Here's a granite pebble for your burrs: Tester A grinds 20 pounds on new burrs, then ships to Tester B who grinds 30 pounds, then ships to Tester C. Tester C finds after 40 pounds that his results are diametrically opposed to Testers A and B. Revelation or Rubbish?


Interesting - but probably moot. These monster grinders are most likely built to process large amounts of coffee between burr changes, so as long as user 1 and user 2 and user 3 only grind "normal for home use" amounts then there should be no signifigant wear in the burrs, yes?

Your point is valid, but I agree with ken in that this should not get in the way of the fun and informative experiment.








Now then, how do I wrangle an invitation to someone's house who is pulling shots from a Mazzer Robur? :D
User avatar
JonR10
 
Posts: 845
Joined: May 04, 2005
Location: Houston, TX

Postby RapidCoffee on Sun Jun 17, 2007 11:22 pm

JonR10 wrote:Now then, how do I wrangle an invitation to someone's house who is pulling shots from a Mazzer Robur? :D


Any time, my friend - as long as it's in the next week or so. After that you'll have to put up with the Super Jolly. :)
John
User avatar
RapidCoffee
 
Posts: 2745
Joined: Dec 11, 2005
Location: Rapid City, SD

Postby Walter on Mon Jun 18, 2007 4:42 am

Perhaps when this project is finished, or at the end of it, a real, statistically valid blind tasting can be done on at least a couple of grinder pairs being studied here.

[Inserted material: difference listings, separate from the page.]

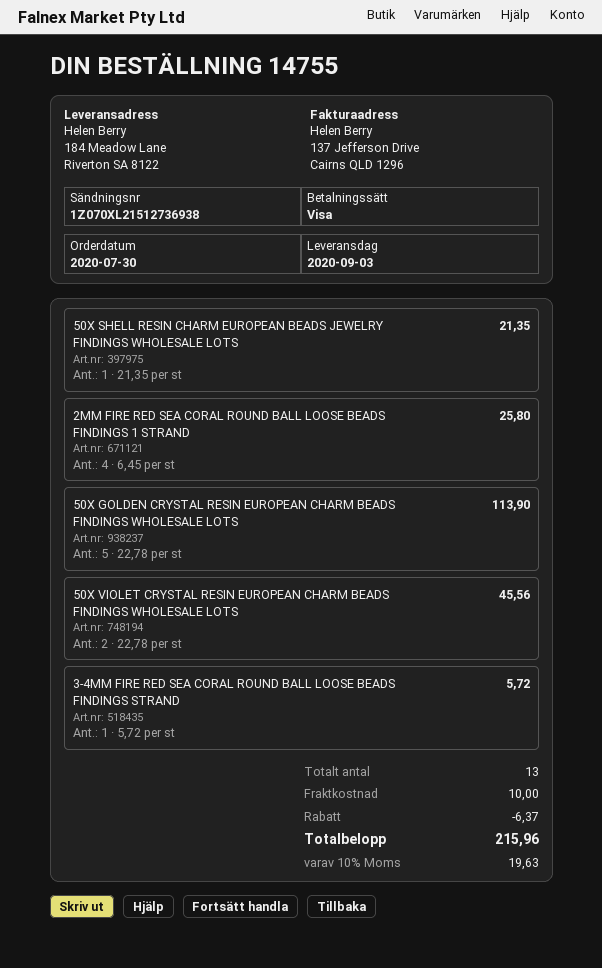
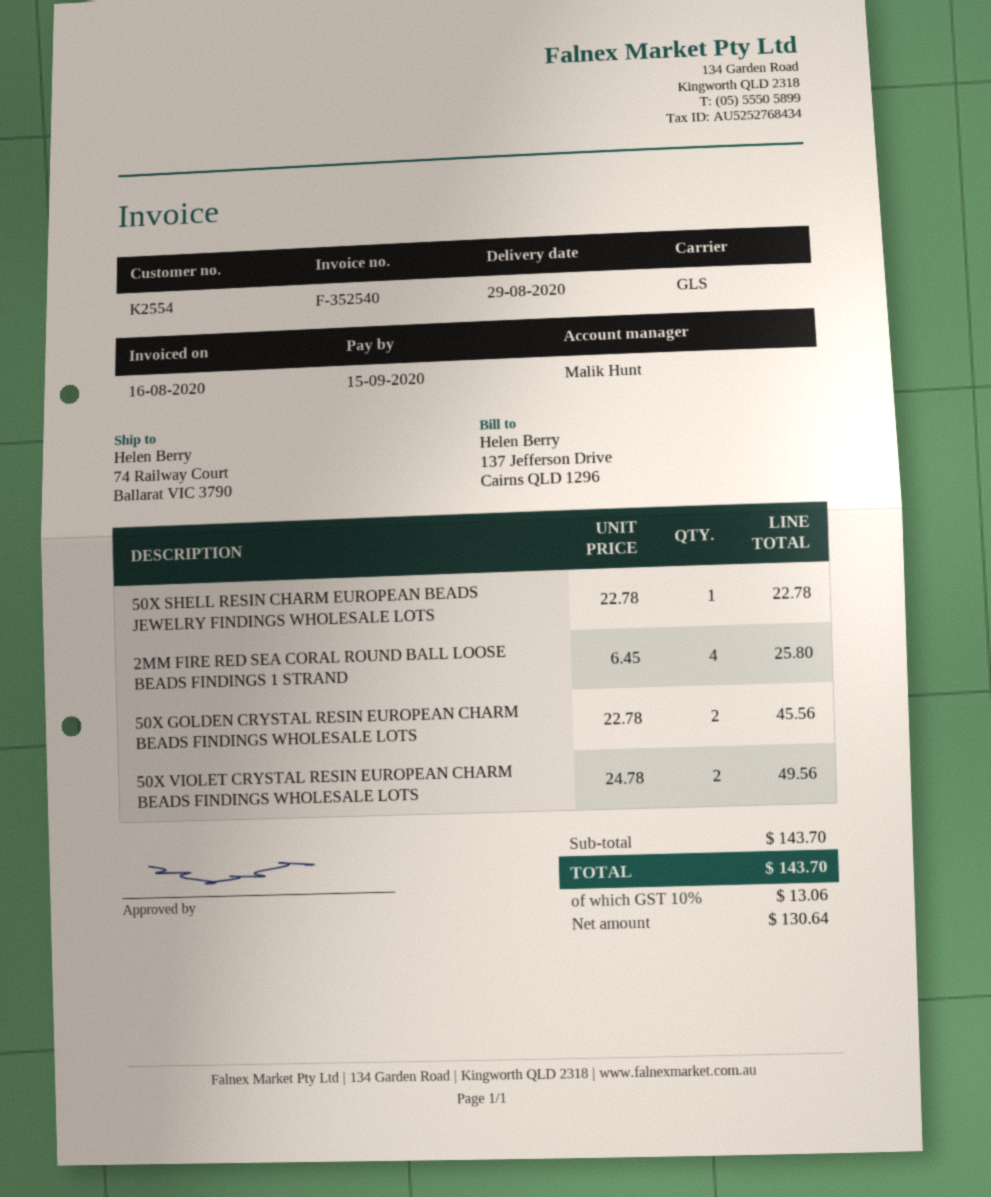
delivery date: 2020-09-03 -> 2020-08-29
ship to: 184 Meadow Lane, Riverton SA 8122 -> 74 Railway Court, Ballarat VIC 3790
50X SHELL RESIN CHARM EUROPEAN BEADS JEWELRY FINDINGS WHOLESALE LOTS: 1 x 21.35 = 21.35 -> 1 x 22.78 = 22.78
50X GOLDEN CRYSTAL RESIN EUROPEAN CHARM BEADS FINDINGS WHOLESALE LOTS: 5 x 22.78 = 113.90 -> 2 x 22.78 = 45.56
50X VIOLET CRYSTAL RESIN EUROPEAN CHARM BEADS FINDINGS WHOLESALE LOTS: 2 x 22.78 = 45.56 -> 2 x 24.78 = 49.56
3-4MM FIRE RED SEA CORAL ROUND BALL LOOSE BEADS FINDINGS STRAND: 1 x 5.72 = 5.72 -> none
discount: 6.37 -> none
shipping: 10.00 -> none
tax: 10% = 19.63 -> 10% = 13.06
total: 215.96 -> 143.70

To read "real, statistically valid" and "blind tasting" in one sentence is mildly amusing. For statistics to be valid you needed a huge number of probes and probants. Done with a few probants and probes the results may still be interesting, but "statistically" they are entirely irrelevant and might just tell us exactly nothing...

Ken Fox wrote:Ian,

You give a seemingly conclusive argument for never doing any kind of controlled coffee research, because you can never possibly know all the variables at play and hence never possibly control for them. The result is that you would have to do an undoable study, so complex and involved, so time-consuming and expensive, that you just throw up your hands and give up without trying.

I beg to disagree here too. Ian's points are, IMHO, very valid and what he does is not more than to point out that we are dealing with very complex matter here. A fact which is ever so often entirely ignored in "pseudo-scientifical" experiments. After all we're not doing "science" here, the extractions are not 100% reproduceable, we're not running e.g. GC/MS examinations of the extracted coffee and comparing the results and so forth. No, we're preparing shots and we're tasting. That is nothing remotely reminiscent of real science.

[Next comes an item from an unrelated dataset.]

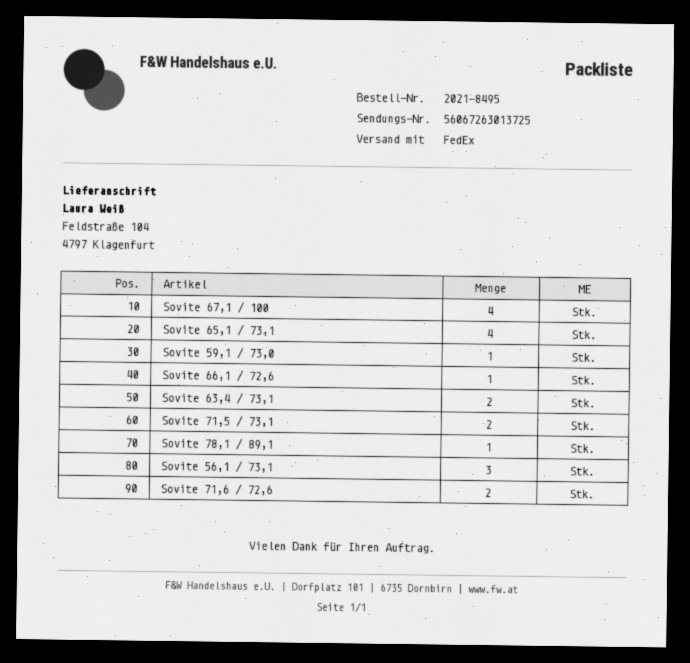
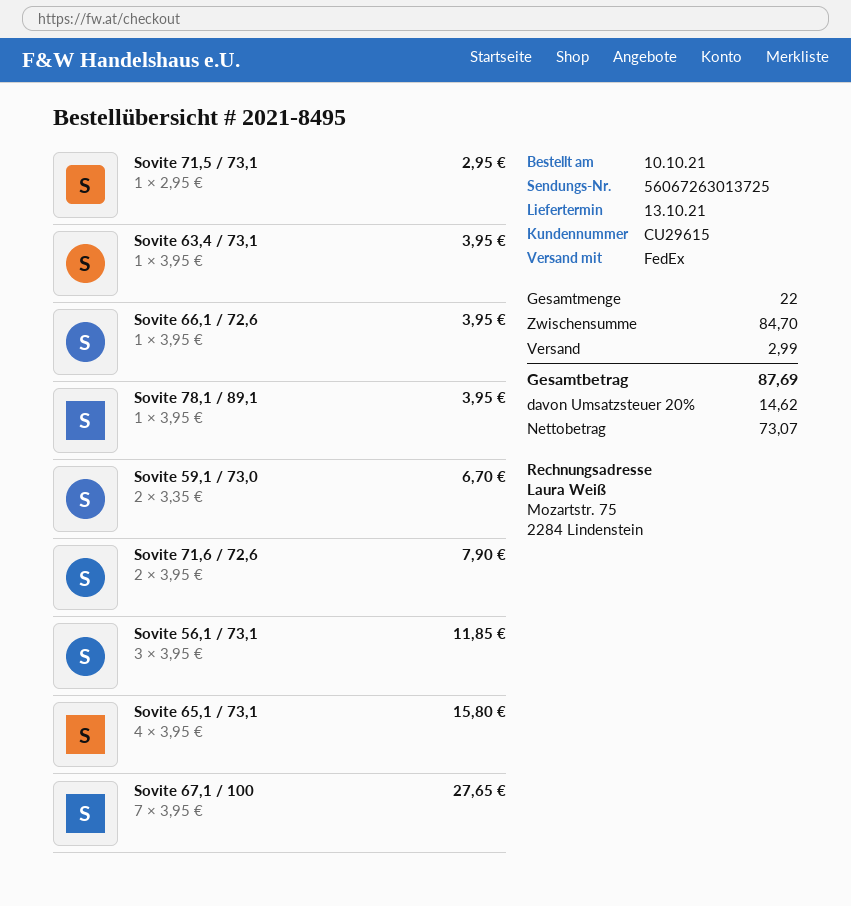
Sovite 67,1 / 100: 4 -> 7
Sovite 59,1 / 73,0: 1 -> 2
Sovite 63,4 / 73,1: 2 -> 1
Sovite 71,5 / 73,1: 2 -> 1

What I see here is an interesting comparison of good grinders with some really interesting facts and a scientifical touch, like the SEM images or particle size distribution measurements. Nothing more, nothing less. But to consider this "science" is a tad too ambitious, IMO...
User avatar
Walter
 
Posts: 98
Joined: Jul 26, 2005
Location: Graz, Austria

Postby Walter on Mon Jun 18, 2007 4:49 am

JonR10 wrote:Interesting - but probably moot. These monster grinders are most likely built to process large amounts of coffee between burr changes, so as long as user 1 and user 2 and user 3 only grind "normal for home use" amounts then there should be no signifigant wear in the burrs, yes?

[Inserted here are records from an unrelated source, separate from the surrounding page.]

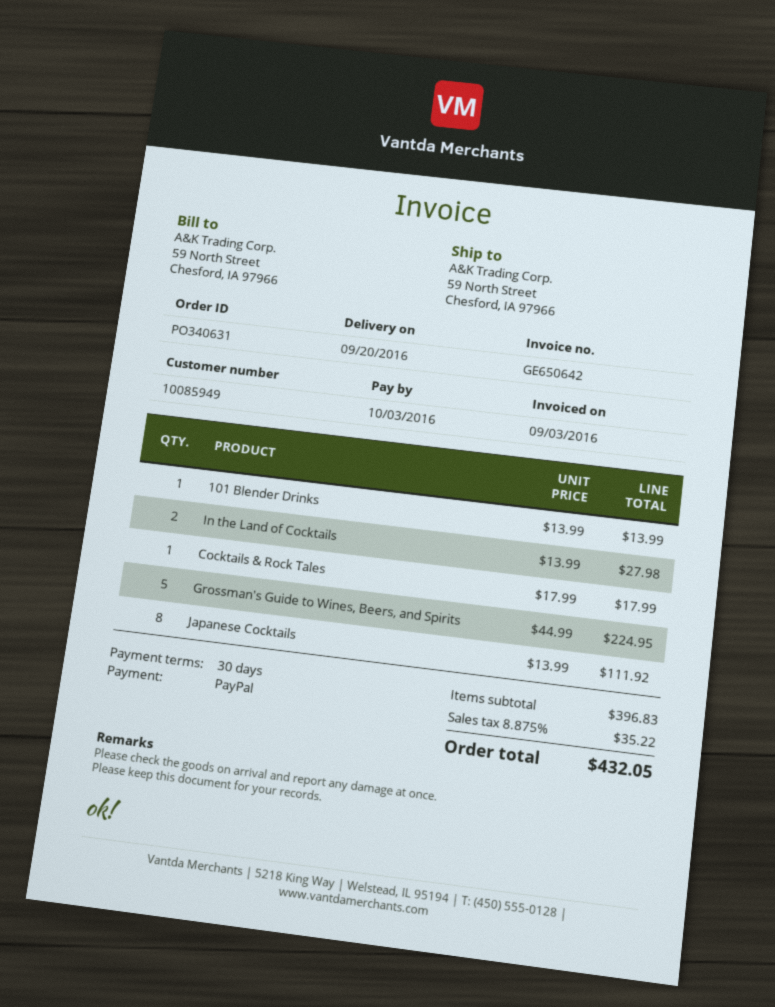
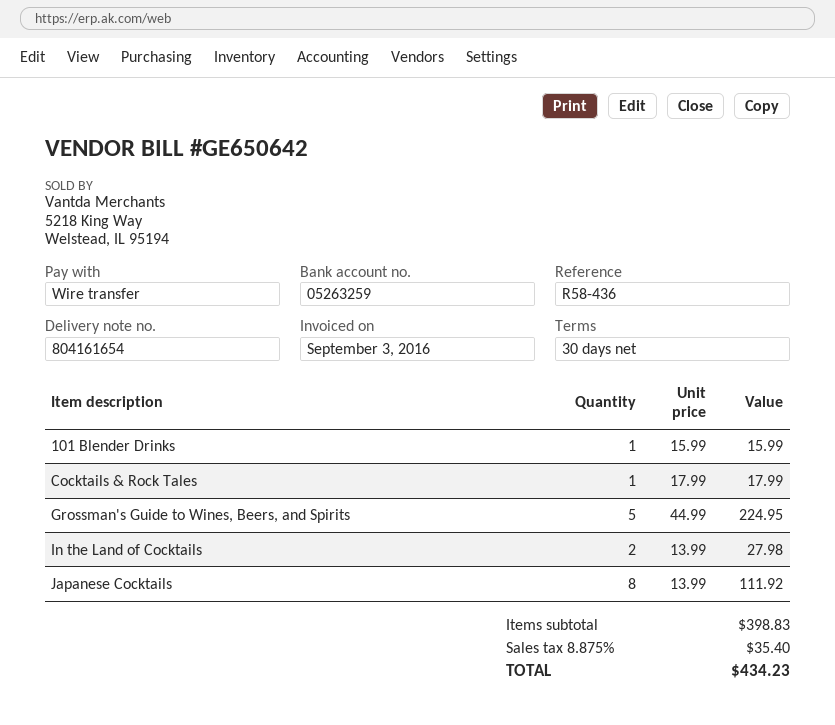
payment method: PayPal -> bank transfer
101 Blender Drinks: 1 x 13.99 = 13.99 -> 1 x 15.99 = 15.99
subtotal: 396.83 -> 398.83
tax: 8.875% = 35.22 -> 8.875% = 35.40
total: 432.05 -> 434.23

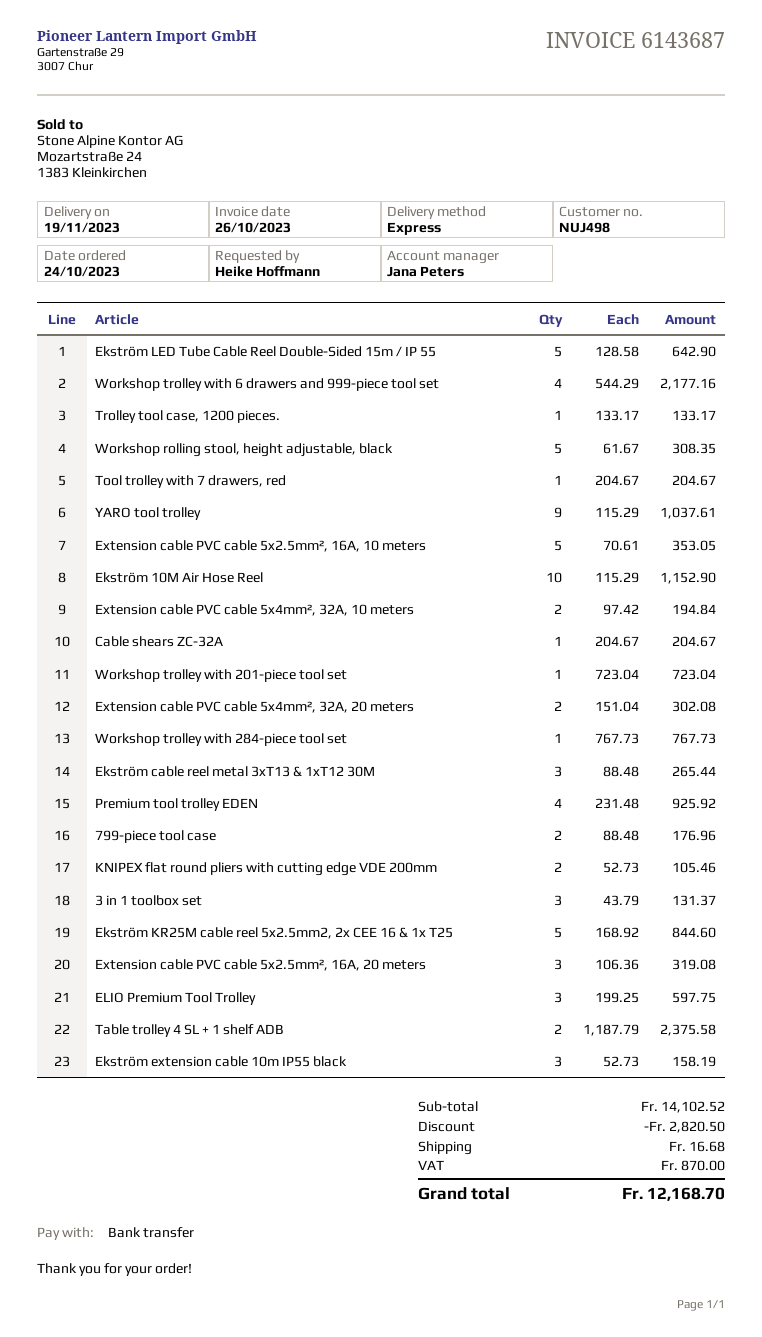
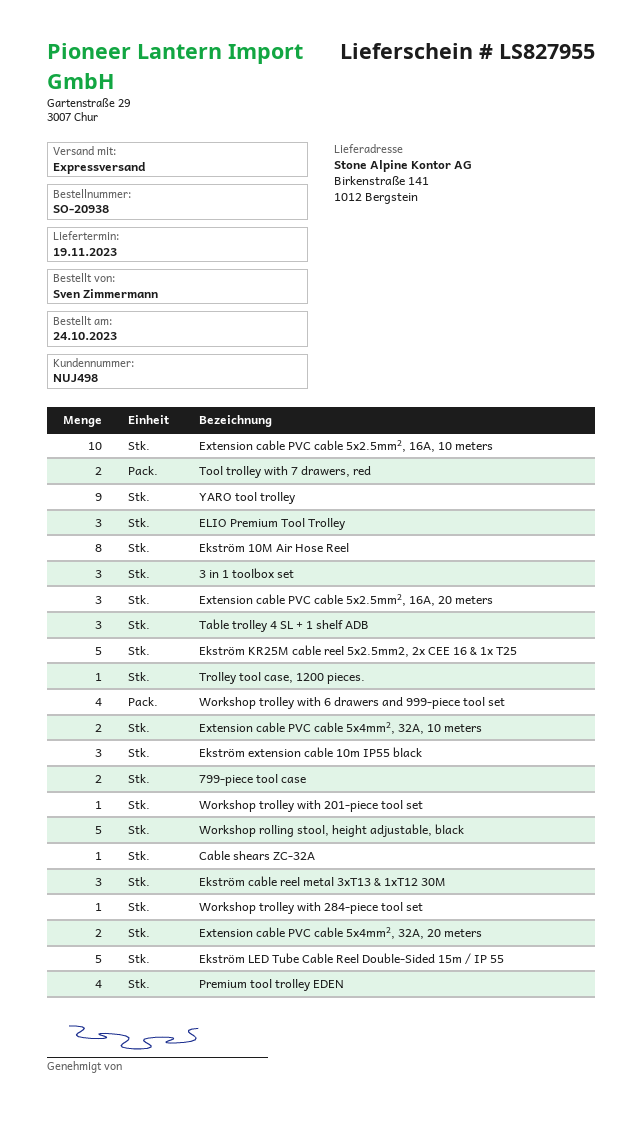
ordered by: Heike Hoffmann -> Sven Zimmermann
Tool trolley with 7 drawers, red: 1 -> 2
Extension cable PVC cable 5x2.5mm², 16A, 10 meters: 5 -> 10
Ekström 10M Air Hose Reel: 10 -> 8
KNIPEX flat round pliers with cutting edge VDE 200mm: 2 -> none
Table trolley 4 SL + 1 shelf ADB: 2 -> 3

Your point is valid, but I agree with ken in that this should not get in the way of the fun and informative experiment.

Yes, but these grinders also need a few kilos of beans during the "breaking in" period until they are "stable". I do not seem to recall having read anything whether or not this has be done before the tests started...

But I entirely agree with you about the "...fun and informative experiment"
User avatar
Walter
 
Posts: 98
Joined: Jul 26, 2005
Location: Graz, Austria

Postby Ken Fox on Mon Jun 18, 2007 11:47 am

Walter wrote:
Perhaps when this project is finished, or at the end of it, a real, statistically valid blind tasting can be done on at least a couple of grinder pairs being studied here.

To read "real, statistically valid" and "blind tasting" in one sentence is mildly amusing. For statistics to be valid you needed a huge number of probes and probants. Done with a few probants and probes the results may still be interesting, but "statistically" they are entirely irrelevant and might just tell us exactly nothing...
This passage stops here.